Who should see what? Setting up access roles for your team
Not every manager needs to see everything, and not every viewer should be able to edit. Here's how to think about access without overcomplicating it.
Access control sounds like a technical problem. In practice, it's a people problem. The question isn't how to configure permissions - it's who should be trusted with what information, and why.
Most small management teams overthink this. The common case is simple: some people need to read and write, some need to read, and a small number need to manage the system itself.
The three roles that cover almost every case
Admin
Can do everything: add employees, delete records, manage team members, change settings, and access billing. There should be very few of them. Admin access is not a reward for seniority - it's a responsibility.
Manager
Can read all employee records and notes, write new notes, and update employee information. They need full read access - partial access undermines the entire purpose of a shared system.
Viewer
Can read employee records and notes but cannot add or edit anything. Typically executives, board members, or HR leads who need visibility without the risk of modifying records.
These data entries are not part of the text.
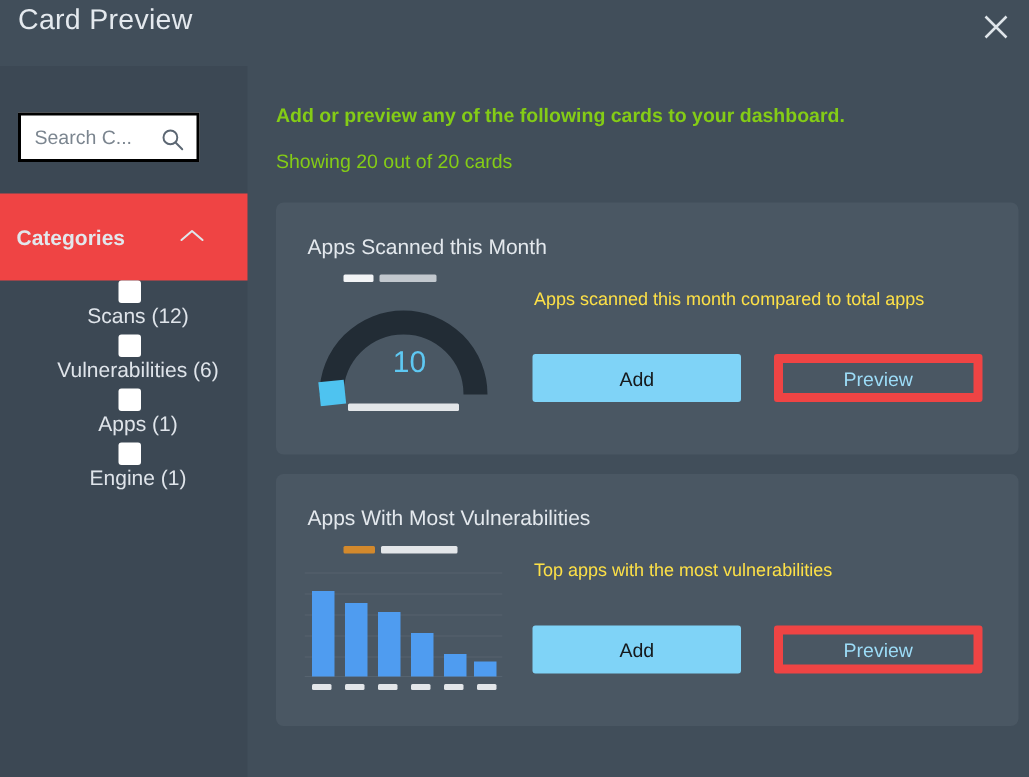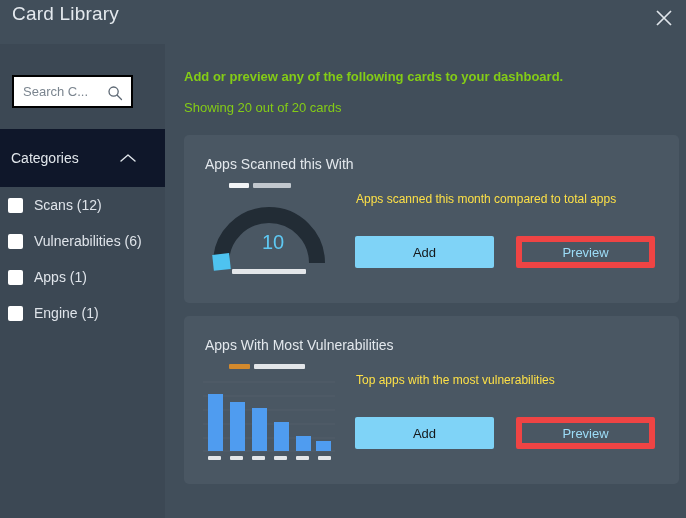--- a/index.html
+++ b/index.html
@@ -295,7 +295,7 @@
 <div class="modal">
 
   <div class="header">
-    <div class="modal-title">Card Library</div>
+    <div class="modal-title">Card Preview</div>
     <div class="close-btn">
       <span>
         <svg width="20" height="20" viewBox="0 0 20 20">

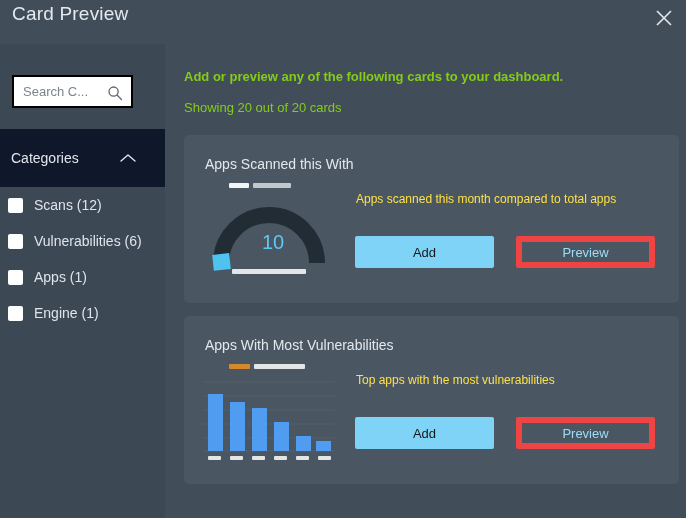--- a/index.html
+++ b/index.html
@@ -102,9 +102,10 @@
     top: 85px;
     width: 165px;
     height: 58px;
-    background: #0f172a;
-    display: flex;
-    align-items: center;
+    background: #ef4444;
+    display: flex;
+    align-items: center;
+    font-weight: bold;
   }
   .categories-label {
     margin-left: 11px;

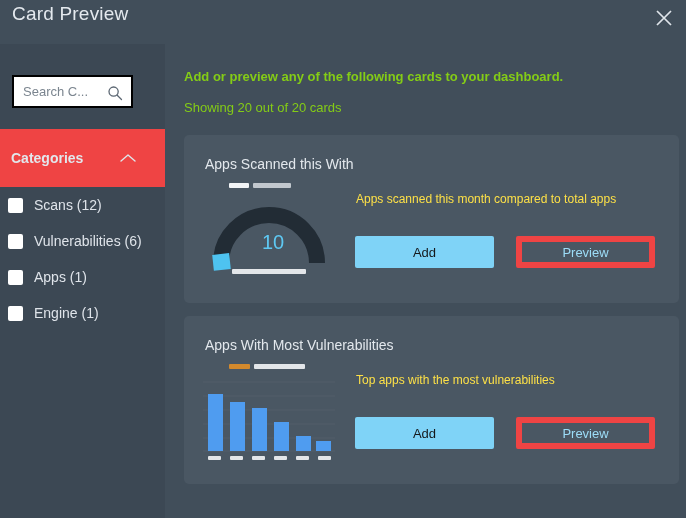--- a/index.html
+++ b/index.html
@@ -354,7 +354,7 @@
     <div class="cards">
 
       <div class="card">
-        <div class="card-title">Apps Scanned this With</div>
+        <div class="card-title">Apps Scanned this Month</div>
         <div class="card-desc">Apps scanned this month compared to total apps</div>
 
         <div class="card-viz">

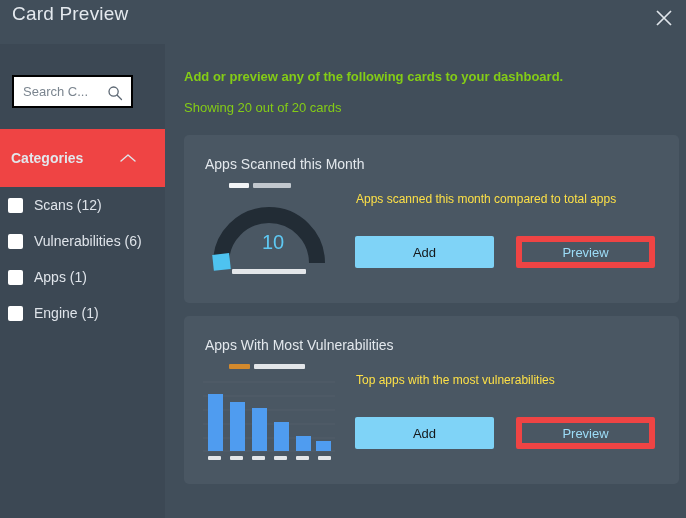--- a/index.html
+++ b/index.html
@@ -132,6 +132,7 @@
     height: 36px;
     padding-left: 8px;
     cursor: pointer;
+    flex-direction: column;
   }
   .cat-checkbox {
     width: 15px;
The access mistakes organisations make
Giving admin access too freely. When too many people have admin access, accountability becomes diffuse and changes happen without oversight.
Restricting manager access too much. Partial access is often worse than no access, because it creates a false sense of information completeness.
Not reviewing access at all. People change roles. Someone who had admin access because they set up the system shouldn't still have it two years later.
Rule of thumb: When someone leaves the management team, remove their access that week. Not eventually - that week.